O’den looked to Odo, whose eyes had narrowed. “Admiral,” he began with the sort of calm that gave O’den the chills “I have made my career keeping the streets of East Fellowdale safe. If there is a plot afoot in my city, then it is my matter, regardless of who might be masterminding it.”
Deuen put a hand on the hilt of her cutlass. “I’m afraid I take umbrage with your tone, Captain.”
“And I with your pensiveness, Admiral.” Odo retorted, the grip on his spear tightening. “Perhaps there’s something to that letter your crewman gave me after all.”
Despite the darkness, O’den saw the admiral’s eyes widen in a flash of anger. She unsheathed her cutlass and darted forward. O’den watched, forgetting to breathe as time seemed to slow down. There was something off in Deuen’s stance as she charged toward Odo. Her left shoulder was too far to one side, her centre of gravity was off. It was almost as if…
O’den drew Shortblade just in time as Deuen feinted and changed direction, swinging her cutlass sidelong to clang against the short sword’s flat. O’den parried and ducked, gripping the blade with both hands to deflect another attack, and another. For as certain as he now was that the admiral was guilty, he didn’t dare press an attack on someone who so greatly outranked him.

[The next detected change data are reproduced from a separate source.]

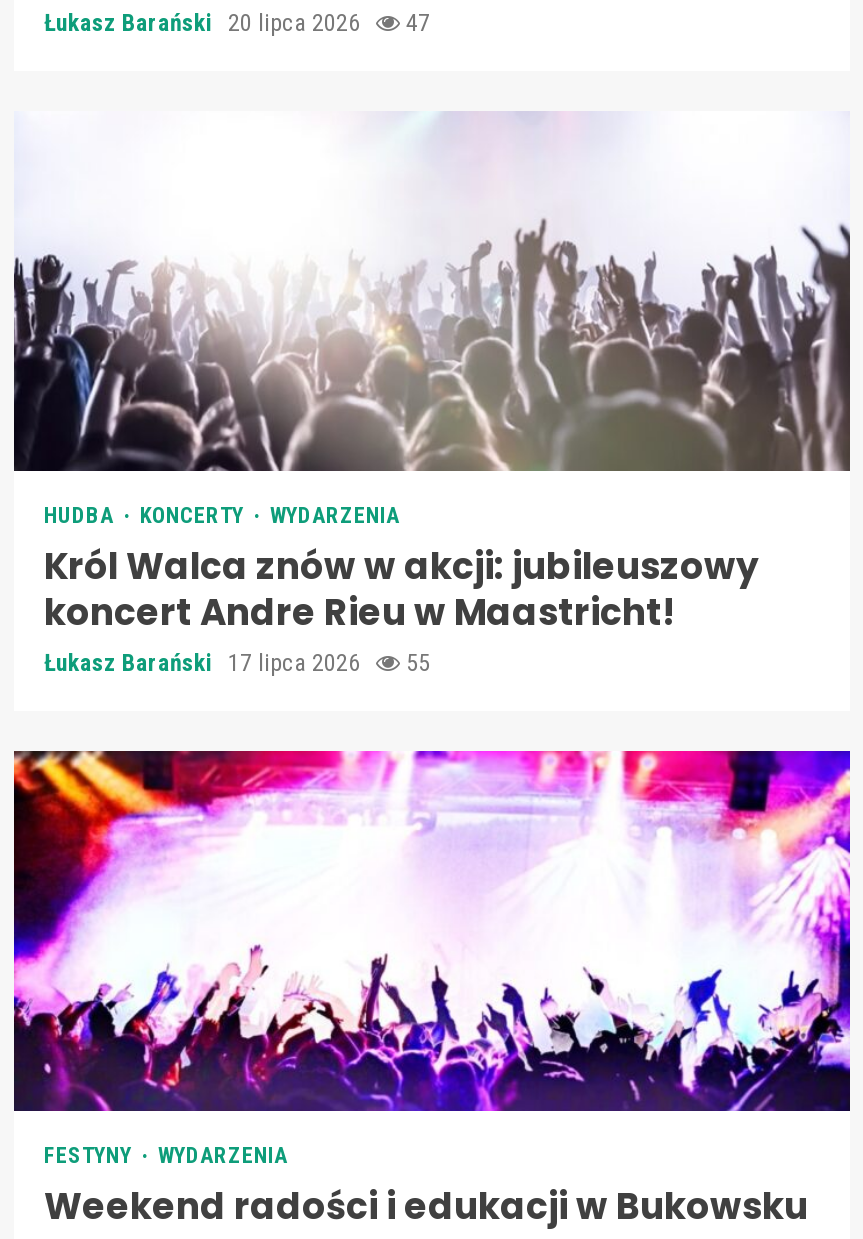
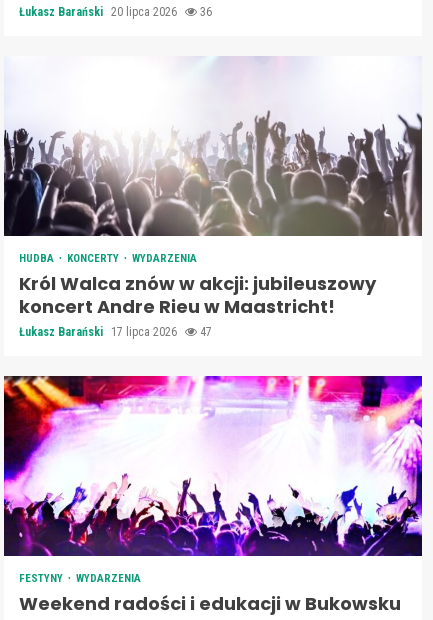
- Łukasz Barański 20 lipca 2026 47
+ Łukasz Barański 20 lipca 2026 36

- Łukasz Barański 17 lipca 2026 55
+ Łukasz Barański 17 lipca 2026 47
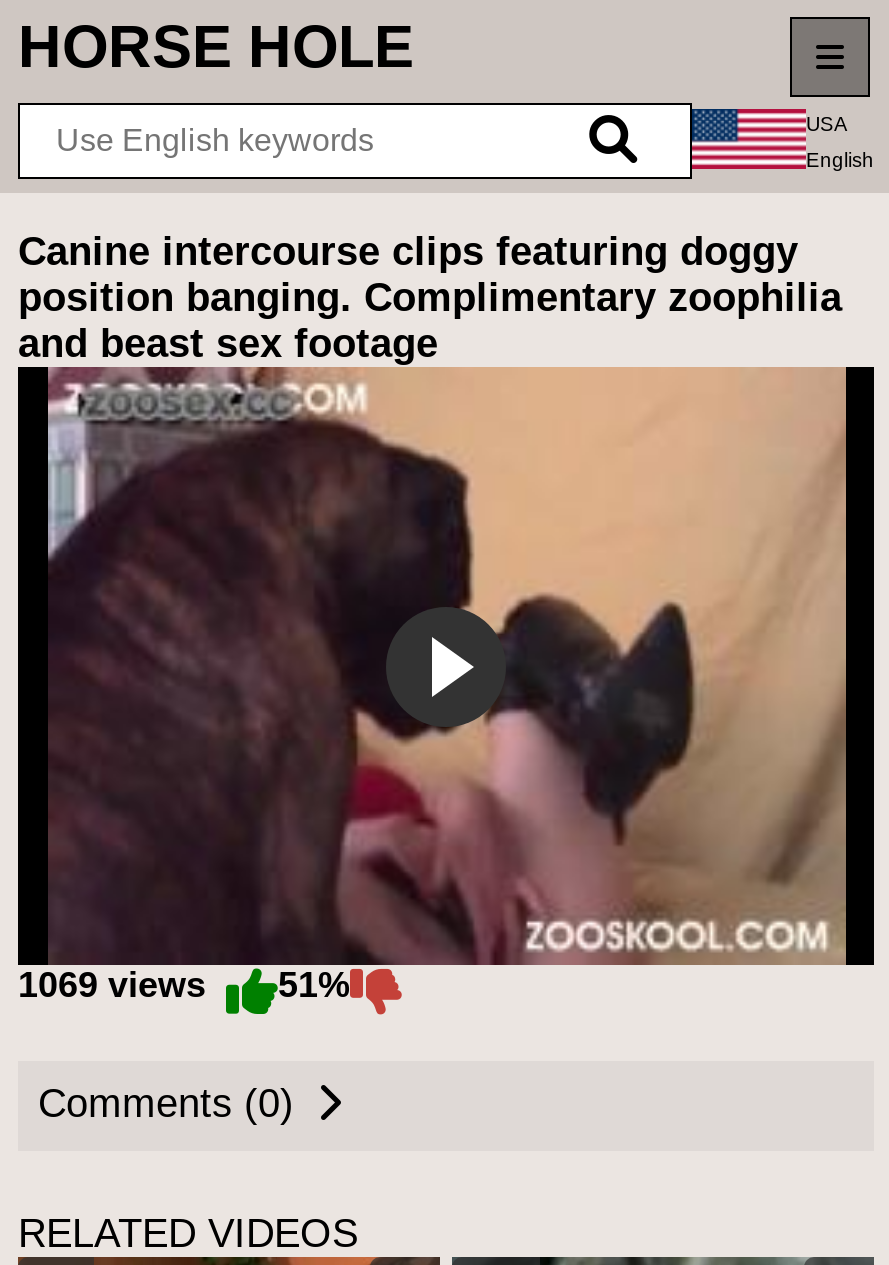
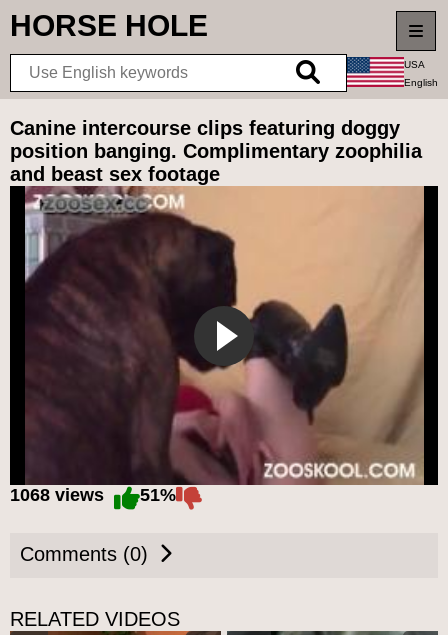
- 1069 views 51%
+ 1068 views 51%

Remaining on the defensive was tiring O’den out quickly, the admiral’s greater size allowing her to put more power into her blows. She raised her blade up and prepared to swing, and though O’den raised his own blade in a cross defense, he knew he lacked the strength to hold her back. Before she struck, however, O’den heard a loud thunk, saw Deuen’s eyes glaze over, then watched as she collapsed at his feet, unconscious.